**What to produce:**
Pull from the data below each line where the word "align" occurs, and copy it.
|---|
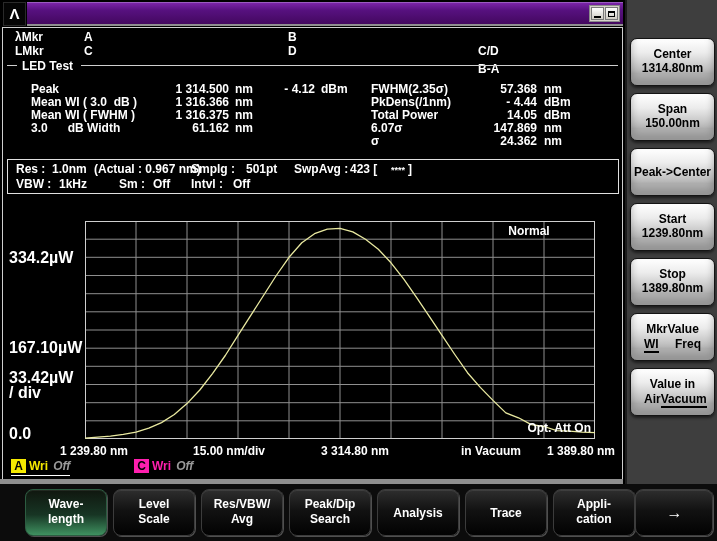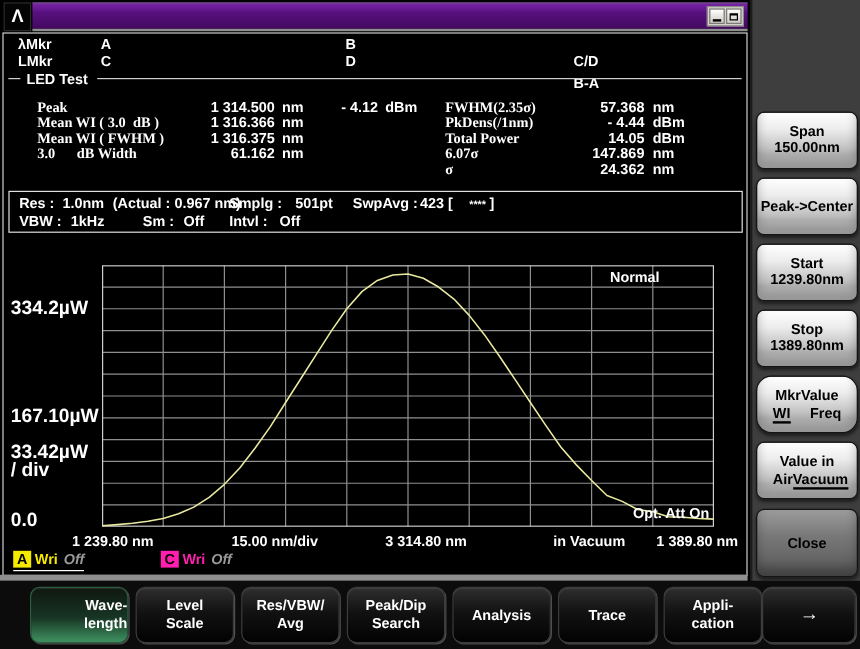--- a/index.html
+++ b/index.html
@@ -244,6 +244,10 @@
   <div class="bottom-strip"></div>
 
   <div class="sidebar">
+    <div class="skey" style="top:38px;">
+      <span class="l1">Center</span>
+      <span class="l2">1314.80nm</span>
+    </div>
     <div class="skey" style="top:93px;">
       <span class="l1">Span</span>
       <span class="l2">150.00nm</span>

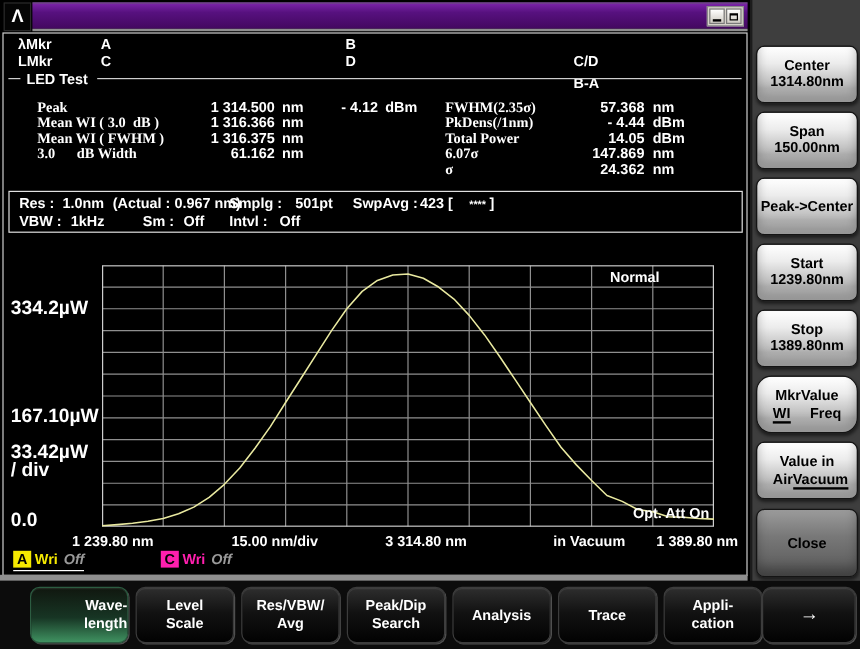--- a/index.html
+++ b/index.html
@@ -31,7 +31,7 @@
   .legend .seg.long{flex:1;}
   .legend .ltitle{position:static;font-size:12px;padding:0 8px 0 5px;line-height:12px;}
   .mrow{left:0;width:619px;height:13px;font-size:12px;line-height:13px;}
-  .mlabel{white-space:pre;font-family:Liberation Serif, serif;}
+  .mlabel{white-space:pre;}
   .num{text-align:right;}
   
   .sweepbox{left:4px;top:131px;width:610px;height:33px;border:1px solid #e0e0e0;font-size:12px;}

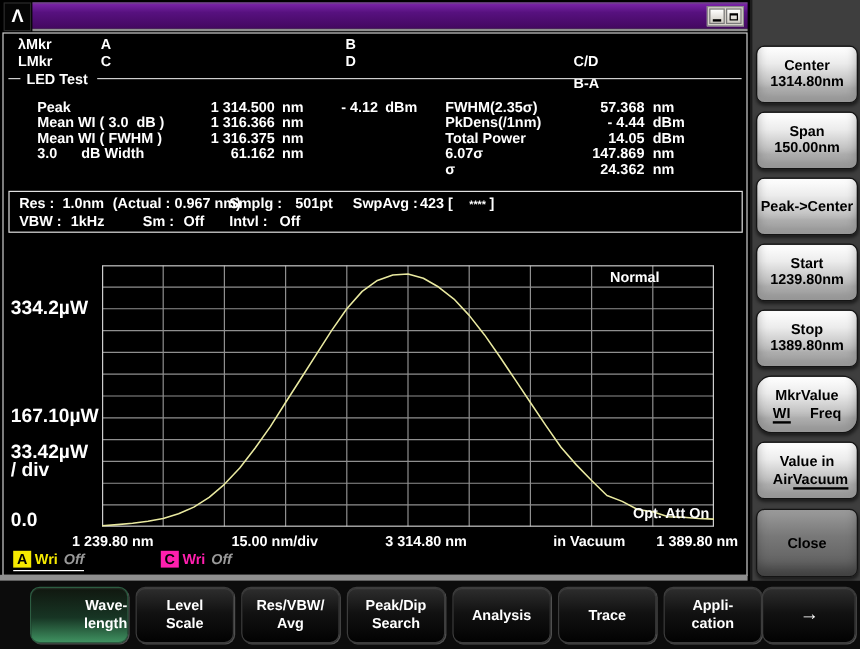--- a/index.html
+++ b/index.html
@@ -263,7 +263,7 @@
       <span class="l1">Stop</span>
       <span class="l2">1389.80nm</span>
     </div>
-    <div class="skey" style="top:313px;border-radius:13px;">
+    <div class="skey" style="top:313px;">
       <span class="l1">MkrValue</span>
       <span class="opts" style="position:static;display:flex;">
         <span class="opt sel">WI</span>

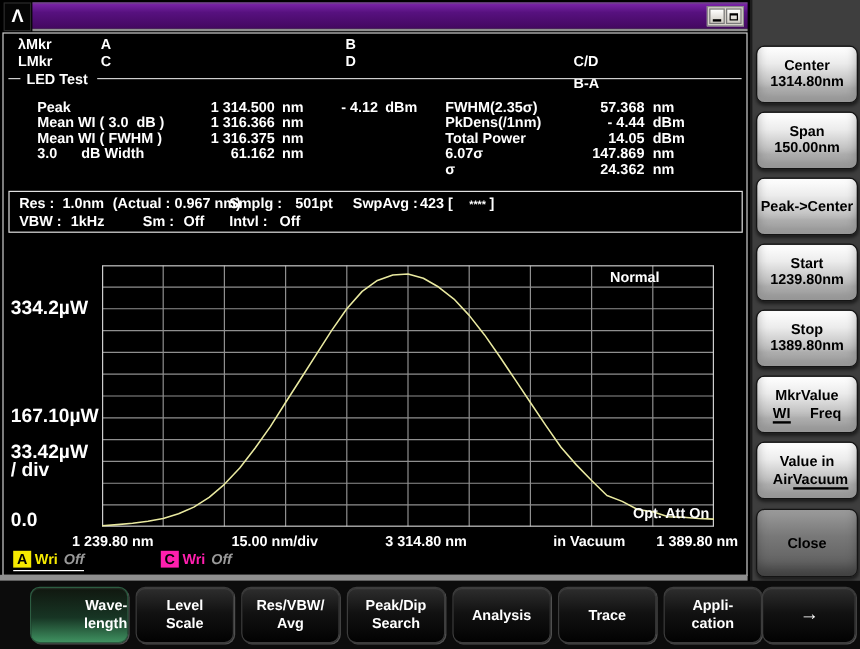--- a/index.html
+++ b/index.html
@@ -277,9 +277,6 @@
         <span class="opt sel">Vacuum</span>
       </span>
     </div>
-    <div class="skey dark single" style="top:424px;">
-      <span style="position:static;">Close</span>
-    </div>
   </div>
 
   <div class="bottombar">

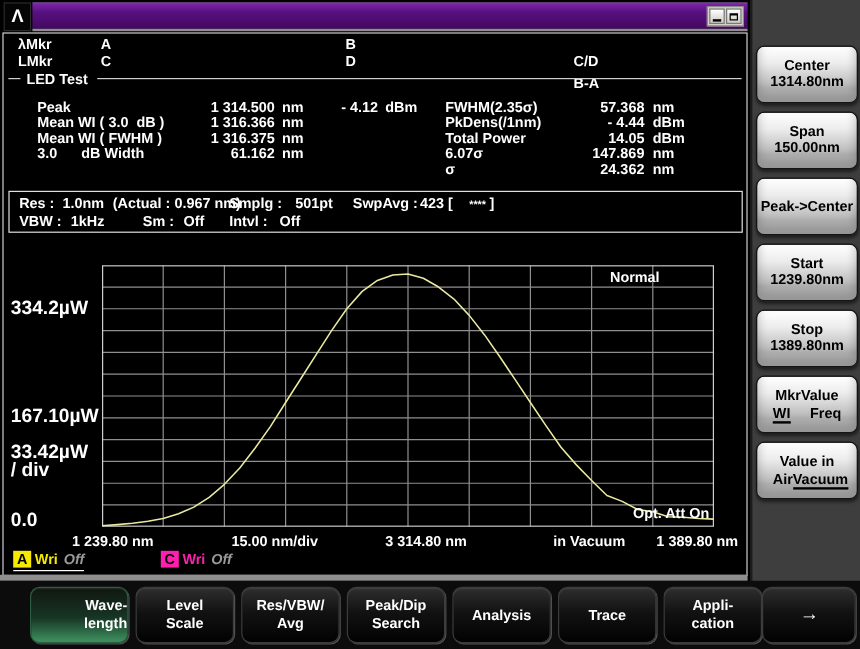--- a/index.html
+++ b/index.html
@@ -280,7 +280,7 @@
   </div>
 
   <div class="bottombar">
-    <div class="bbtn active" style="left:25px;text-align:right;">
+    <div class="bbtn active" style="left:25px;">
       <span class="l1">Wave-</span>
       <span class="l2">length</span>
     </div>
|---|
**Exercise result:**
   .num{text-align:right;}
-    <div class="bbtn active" style="left:25px;text-align:right;">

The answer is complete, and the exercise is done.